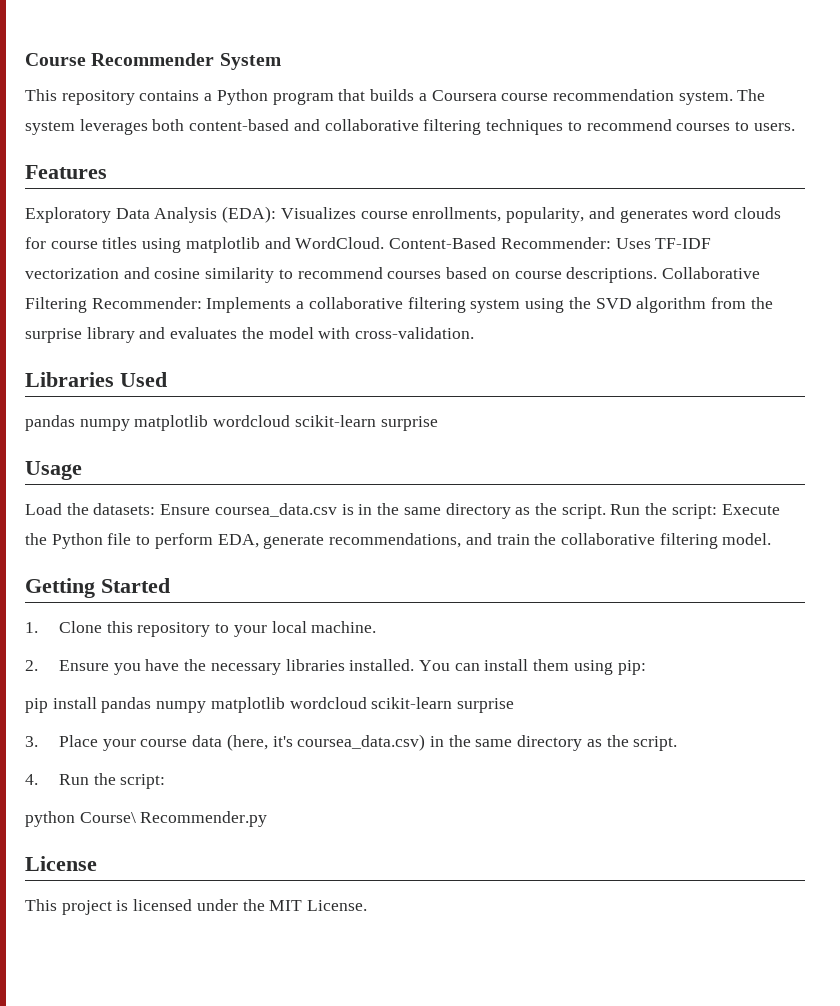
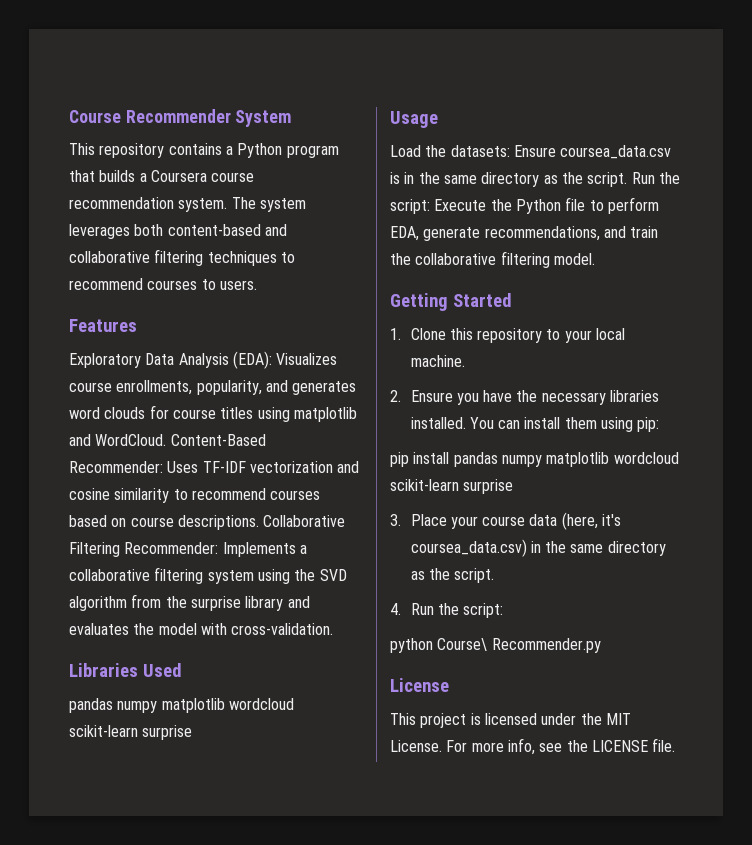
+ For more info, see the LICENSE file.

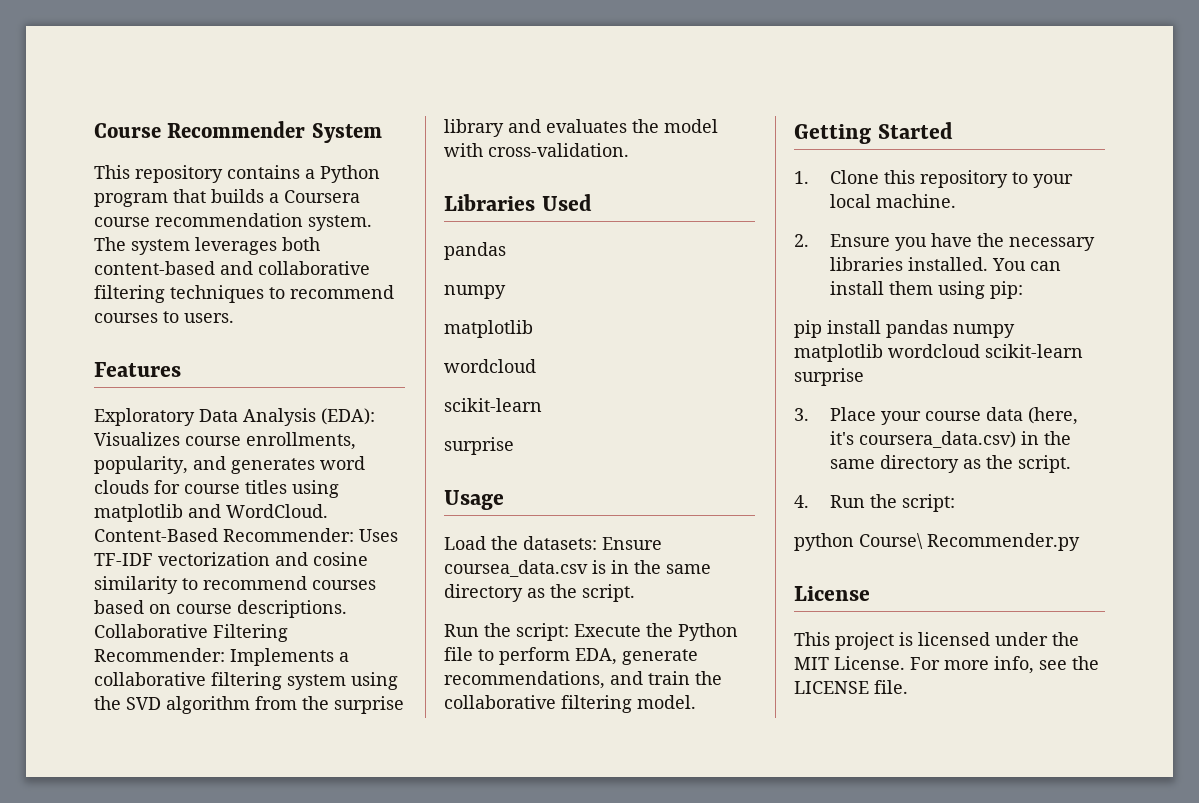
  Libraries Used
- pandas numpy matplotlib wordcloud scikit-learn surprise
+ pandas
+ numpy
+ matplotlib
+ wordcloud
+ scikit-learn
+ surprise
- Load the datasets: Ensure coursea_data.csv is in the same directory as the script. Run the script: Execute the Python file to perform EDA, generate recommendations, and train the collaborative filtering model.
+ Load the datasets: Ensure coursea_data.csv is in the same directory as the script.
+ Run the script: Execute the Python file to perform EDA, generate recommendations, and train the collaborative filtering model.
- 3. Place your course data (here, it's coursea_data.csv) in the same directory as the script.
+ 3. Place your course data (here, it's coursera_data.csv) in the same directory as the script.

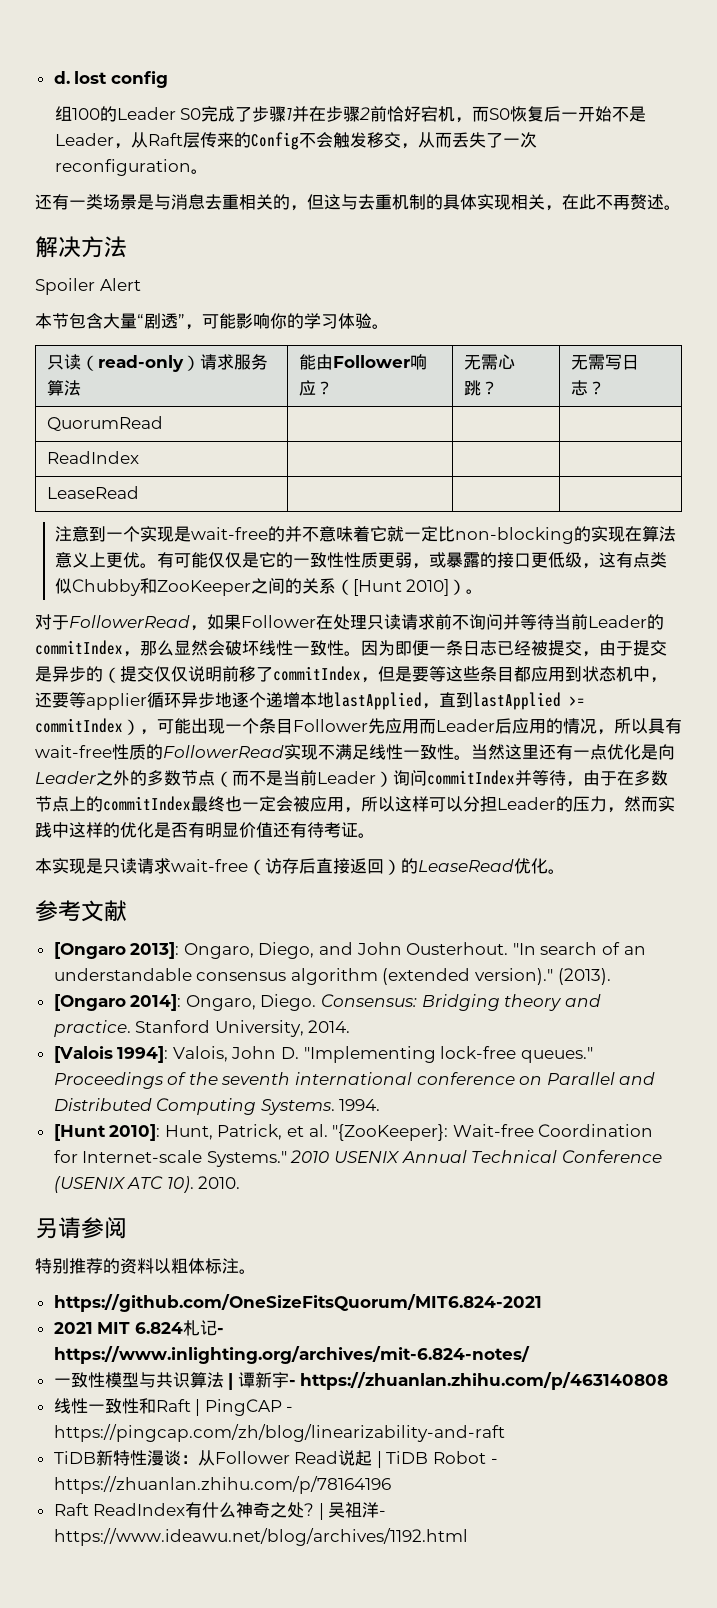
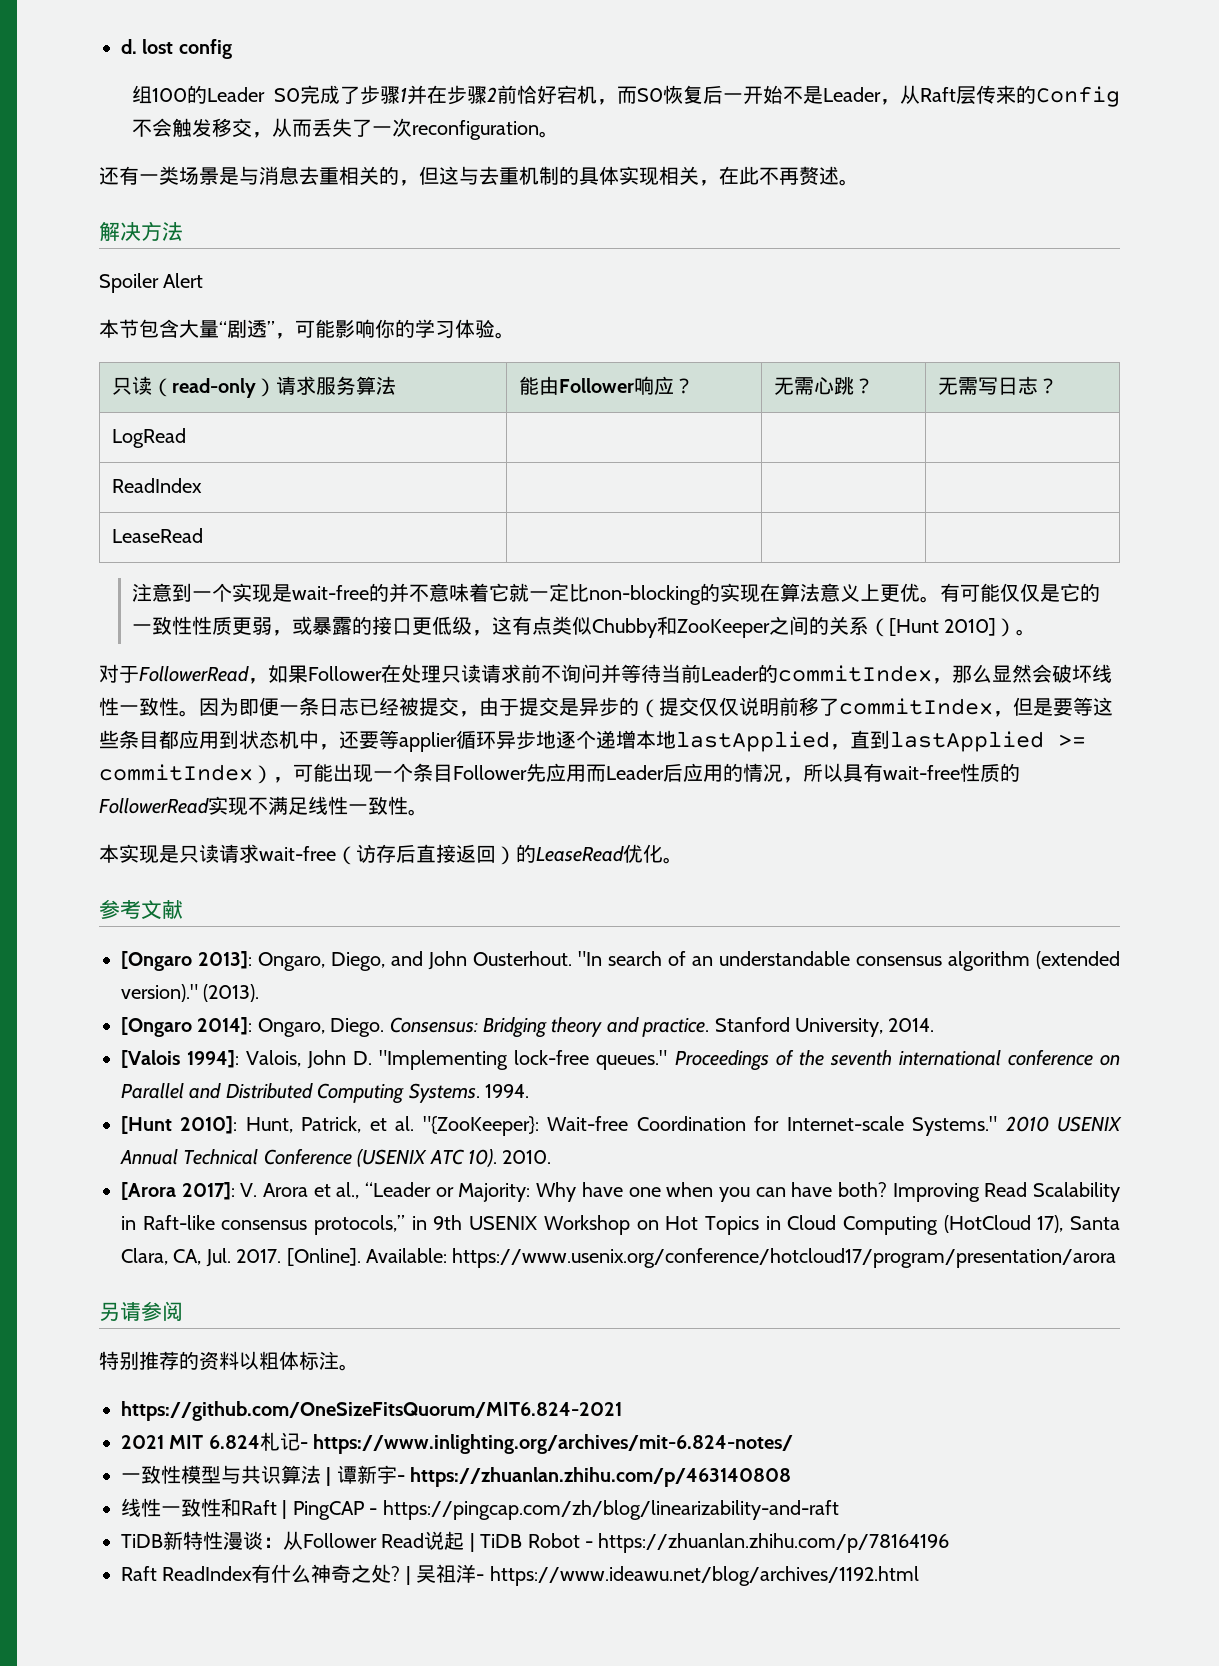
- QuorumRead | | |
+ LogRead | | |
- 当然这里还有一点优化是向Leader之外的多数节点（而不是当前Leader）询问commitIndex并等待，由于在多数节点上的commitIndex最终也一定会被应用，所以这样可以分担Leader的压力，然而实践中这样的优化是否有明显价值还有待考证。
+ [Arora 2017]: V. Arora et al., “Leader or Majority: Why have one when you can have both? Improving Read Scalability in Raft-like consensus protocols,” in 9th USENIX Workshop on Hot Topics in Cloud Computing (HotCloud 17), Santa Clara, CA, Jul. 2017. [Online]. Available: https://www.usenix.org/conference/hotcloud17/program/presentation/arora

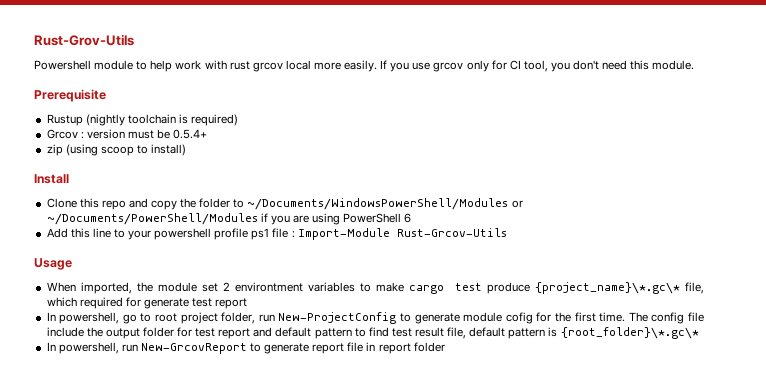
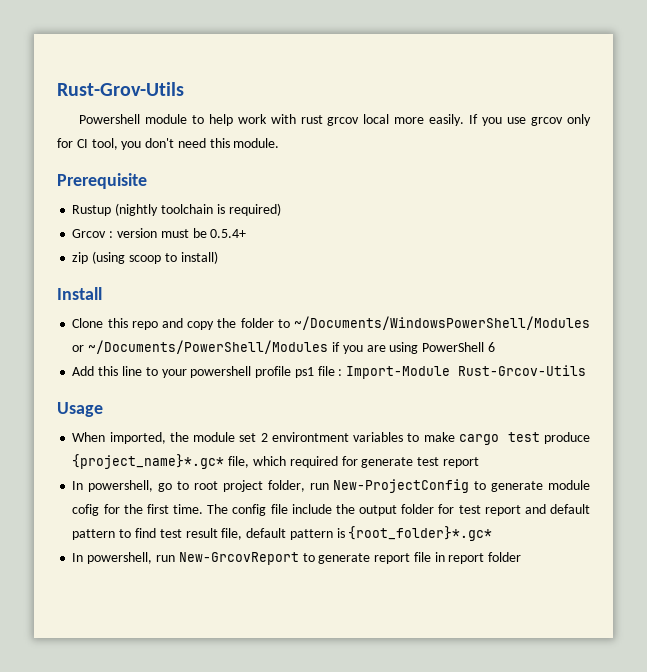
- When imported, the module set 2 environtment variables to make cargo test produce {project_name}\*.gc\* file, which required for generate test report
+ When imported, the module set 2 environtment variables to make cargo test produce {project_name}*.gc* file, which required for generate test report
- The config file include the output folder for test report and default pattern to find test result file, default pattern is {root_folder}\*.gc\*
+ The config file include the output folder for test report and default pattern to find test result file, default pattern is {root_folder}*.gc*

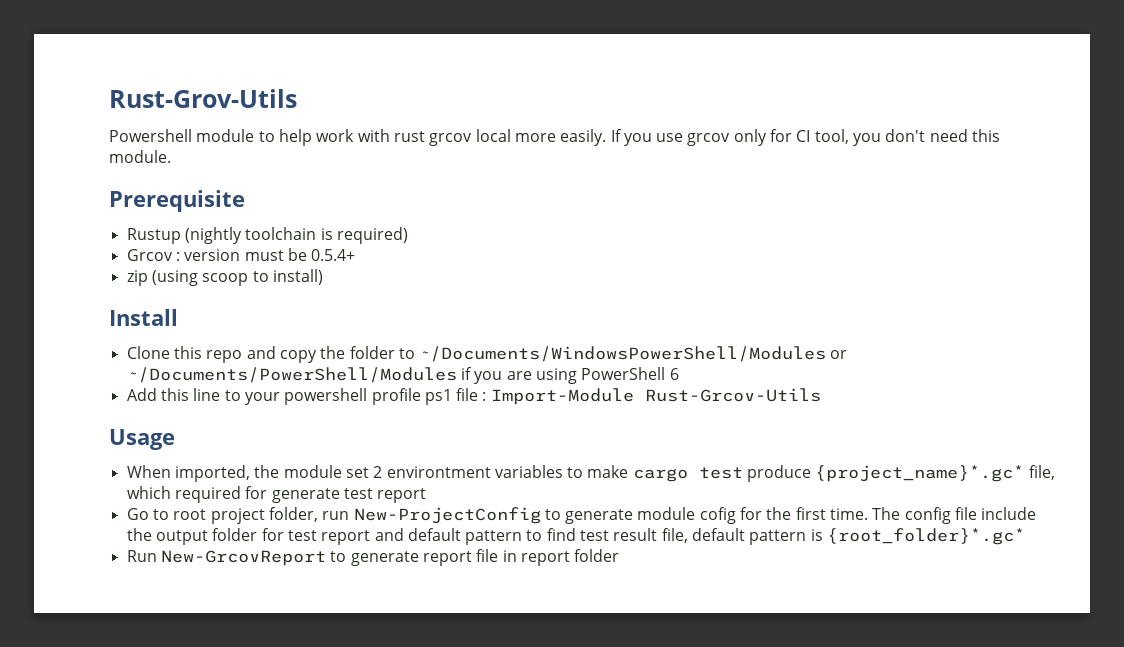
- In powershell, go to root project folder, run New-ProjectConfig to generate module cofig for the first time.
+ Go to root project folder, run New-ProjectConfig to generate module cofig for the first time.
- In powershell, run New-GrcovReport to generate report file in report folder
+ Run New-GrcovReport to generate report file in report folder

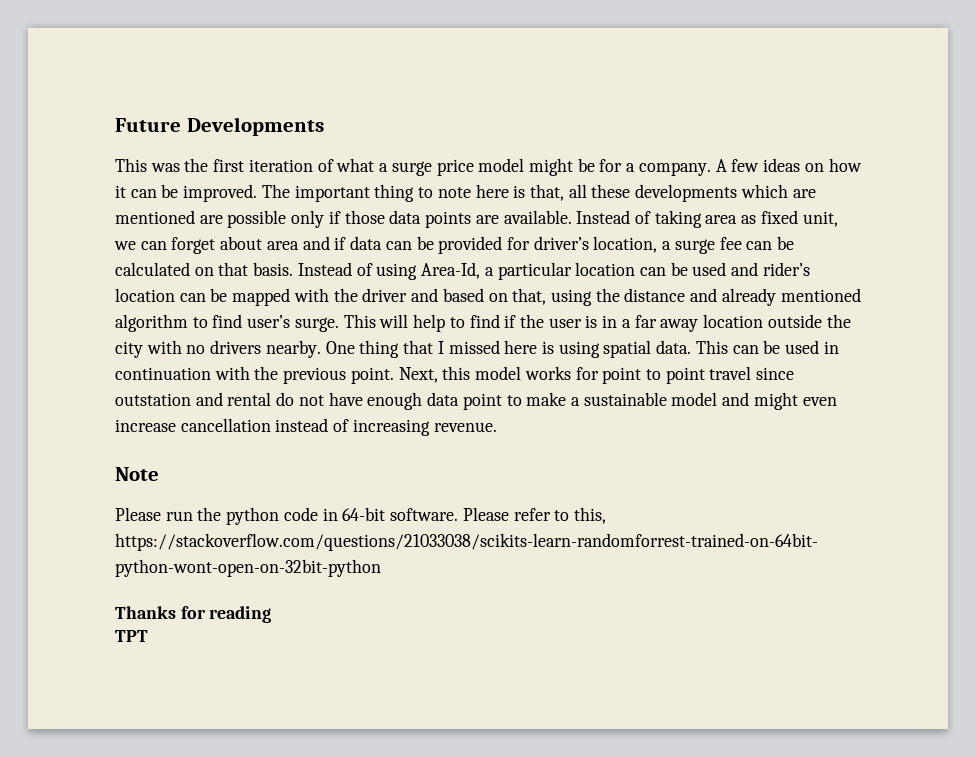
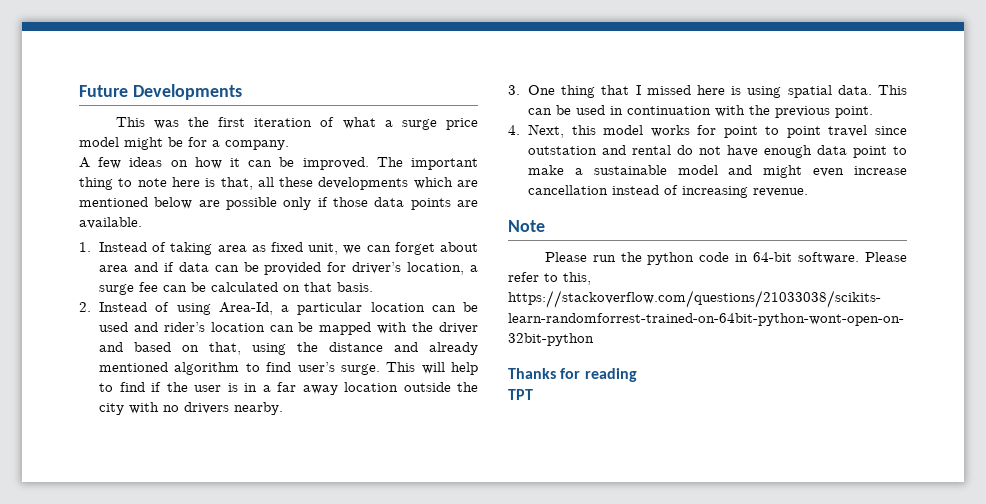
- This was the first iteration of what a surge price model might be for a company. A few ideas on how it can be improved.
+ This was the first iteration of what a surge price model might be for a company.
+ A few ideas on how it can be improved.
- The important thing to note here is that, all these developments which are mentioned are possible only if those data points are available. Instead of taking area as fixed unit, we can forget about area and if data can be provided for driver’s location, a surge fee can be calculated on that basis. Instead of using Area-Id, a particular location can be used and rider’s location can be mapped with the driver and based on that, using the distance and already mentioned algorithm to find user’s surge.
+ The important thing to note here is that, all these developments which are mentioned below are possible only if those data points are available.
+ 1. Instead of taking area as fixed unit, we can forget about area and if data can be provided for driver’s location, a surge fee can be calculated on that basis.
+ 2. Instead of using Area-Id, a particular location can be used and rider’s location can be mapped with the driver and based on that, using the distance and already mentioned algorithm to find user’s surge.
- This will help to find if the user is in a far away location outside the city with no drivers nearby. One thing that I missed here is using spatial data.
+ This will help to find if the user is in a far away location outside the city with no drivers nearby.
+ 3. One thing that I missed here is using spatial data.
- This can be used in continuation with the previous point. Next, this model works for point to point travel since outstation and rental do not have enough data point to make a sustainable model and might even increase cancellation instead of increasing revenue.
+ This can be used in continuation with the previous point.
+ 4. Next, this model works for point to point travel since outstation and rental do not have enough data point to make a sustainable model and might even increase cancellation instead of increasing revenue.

****

[What the exercise asks] Copy each line of the listing that carries the string "pattern".

[Final answer]
- The config file include the output folder for test report and default pattern to find test result file, default pattern is {root_folder}\*.gc\*
+ The config file include the output folder for test report and default pattern to find test result file, default pattern is {root_folder}*.gc*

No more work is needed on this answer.